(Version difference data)
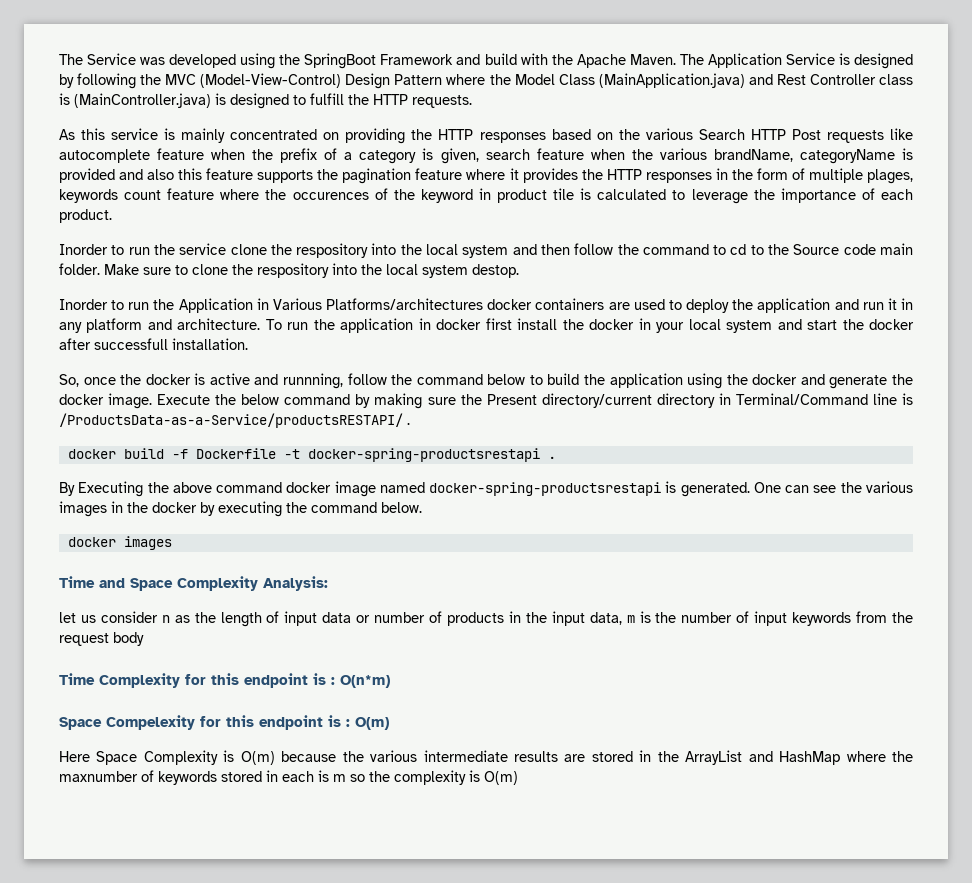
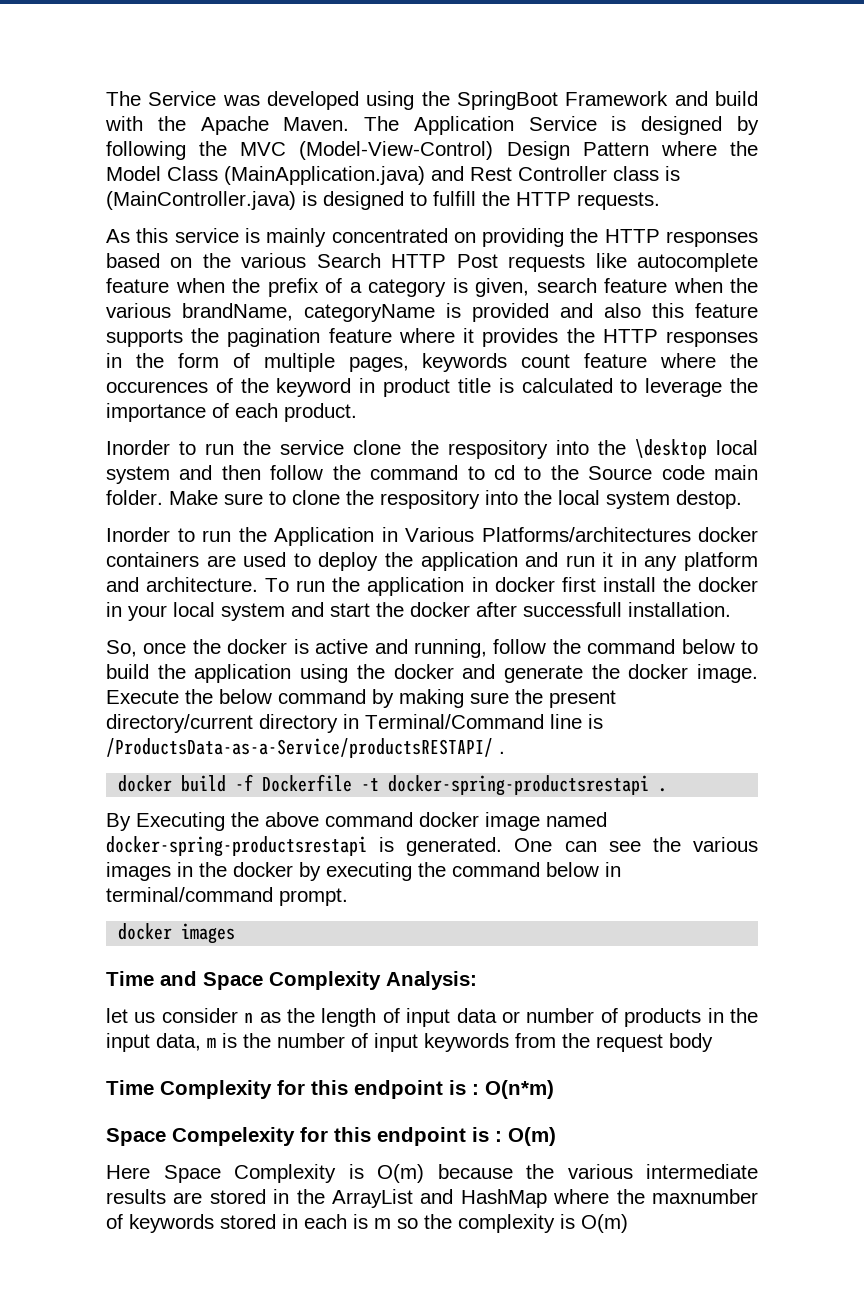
[866,169,913,184] plages, -> [348,357,409,372] pages,
[553,188,575,200] tile -> [457,378,491,393] title
(422, 249) none -> [634,439,707,459] \desktop
[283,373,344,389] runnning, -> [413,639,487,658] running,
[486,394,537,405] Present -> [549,690,616,708] present
[381,502,422,513] below. -> [546,862,621,877] [106,887,348,906] below in terminal/command prompt.

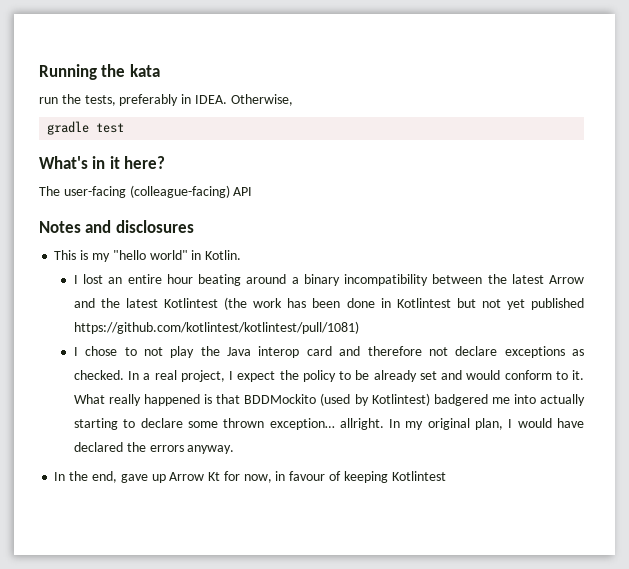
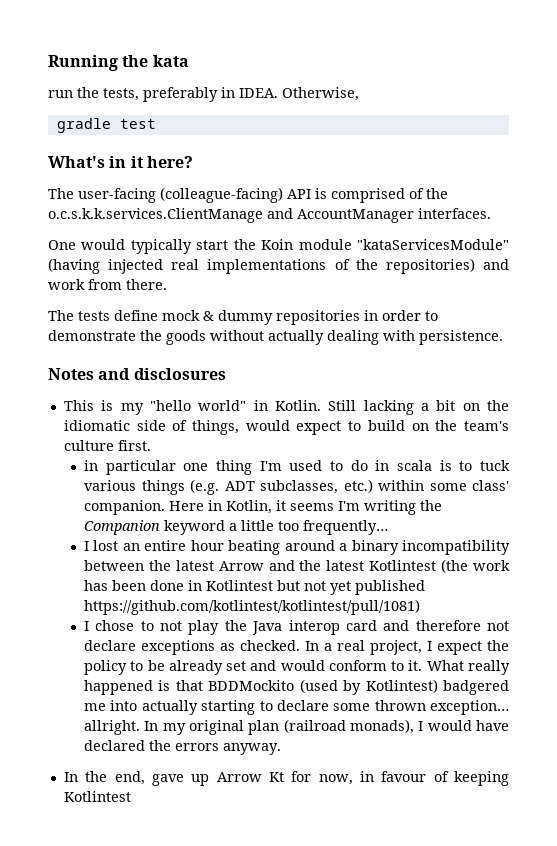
(253, 191) none -> [315,188,448,203] [48,208,491,223] [48,239,509,254] [48,258,510,274] [48,279,167,290] [48,310,438,325] [48,330,503,345] is comprised of the o.c.s.k.k.services.ClientManage and AccountManager interfaces. // One would typically start the Koin module "kataServicesModule" (having injected real implementations of the repositories) and work from there. // The tests define mock & dummy repositories in order to demonstrate the goods without actually dealing with persistence.
(242, 255) none -> [328,400,509,415] [63,420,509,435] [63,440,151,451] [84,460,510,475] [84,479,510,495] [84,500,443,515] [84,520,389,535] Still lacking a bit on the idiomatic side of things, would expect to build on the team's culture first. // in particular one thing I'm used to do in scala is to tuck various things (e.g. ADT subclasses, etc.) within some class' companion. Here in Kotlin, it seems I'm writing the Companion keyword a little too frequently…
[475,418,504,430] plan, -> [248,719,415,735] plan (railroad monads),

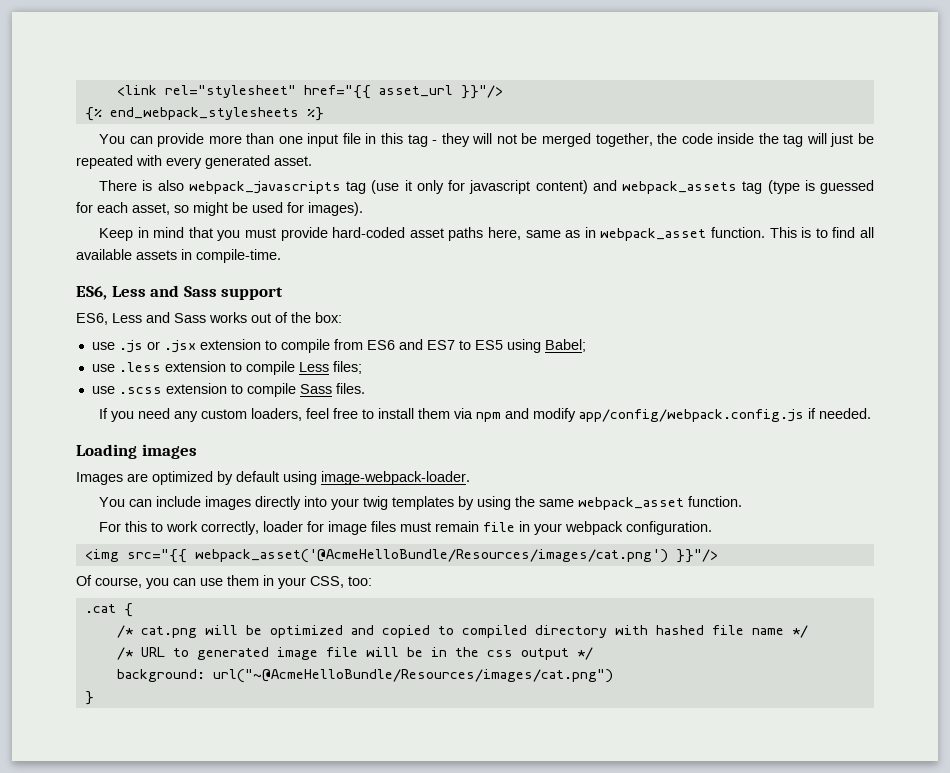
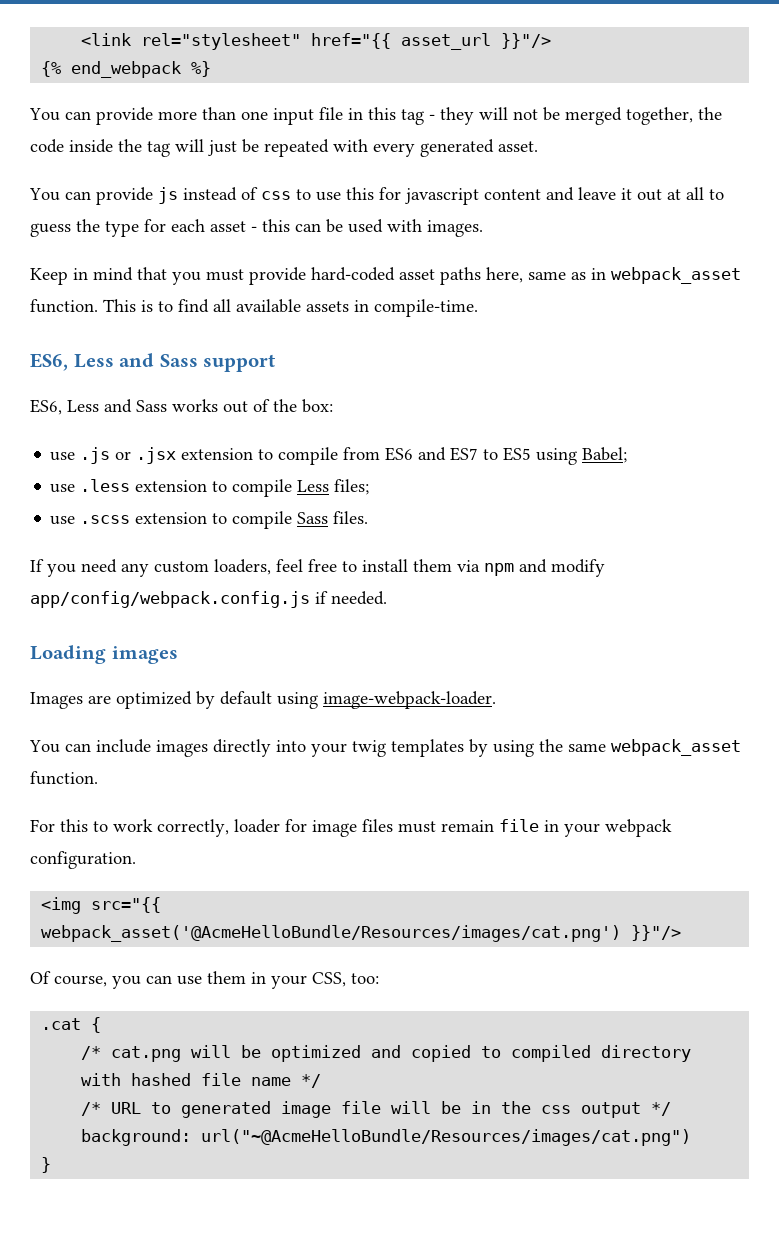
[109,107,299,120] end_webpack_stylesheets -> [71,61,182,78] end_webpack
[99,180,874,194] [76,202,363,216] There is also webpack_javascripts tag (use it only for javascript content) and webpack_assets tag (type is guessed for each asset, so might be used for images). -> [29,187,724,205] [30,219,483,237] You can provide js instead of css to use this for javascript content and leave it out at all to guess the type for each asset - this can be used with images.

TASK DETAILS: Keep the pictures out of the copy and write out the data exactly as it stands.

FINISHED EXERCISE:
[866,169,913,184] plages, -> [348,357,409,372] pages,
[553,188,575,200] tile -> [457,378,491,393] title
(422, 249) none -> [634,439,707,459] \desktop
[283,373,344,389] runnning, -> [413,639,487,658] running,
[486,394,537,405] Present -> [549,690,616,708] present
[381,502,422,513] below. -> [546,862,621,877] [106,887,348,906] below in terminal/command prompt.

(253, 191) none -> [315,188,448,203] [48,208,491,223] [48,239,509,254] [48,258,510,274] [48,279,167,290] [48,310,438,325] [48,330,503,345] is comprised of the o.c.s.k.k.services.ClientManage and AccountManager interfaces. // One would typically start the Koin module "kataServicesModule" (having injected real implementations of the repositories) and work from there. // The tests define mock & dummy repositories in order to demonstrate the goods without actually dealing with persistence.
(242, 255) none -> [328,400,509,415] [63,420,509,435] [63,440,151,451] [84,460,510,475] [84,479,510,495] [84,500,443,515] [84,520,389,535] Still lacking a bit on the idiomatic side of things, would expect to build on the team's culture first. // in particular one thing I'm used to do in scala is to tuck various things (e.g. ADT subclasses, etc.) within some class' companion. Here in Kotlin, it seems I'm writing the Companion keyword a little too frequently…
[475,418,504,430] plan, -> [248,719,415,735] plan (railroad monads),

[109,107,299,120] end_webpack_stylesheets -> [71,61,182,78] end_webpack
[99,180,874,194] [76,202,363,216] There is also webpack_javascripts tag (use it only for javascript content) and webpack_assets tag (type is guessed for each asset, so might be used for images). -> [29,187,724,205] [30,219,483,237] You can provide js instead of css to use this for javascript content and leave it out at all to guess the type for each asset - this can be used with images.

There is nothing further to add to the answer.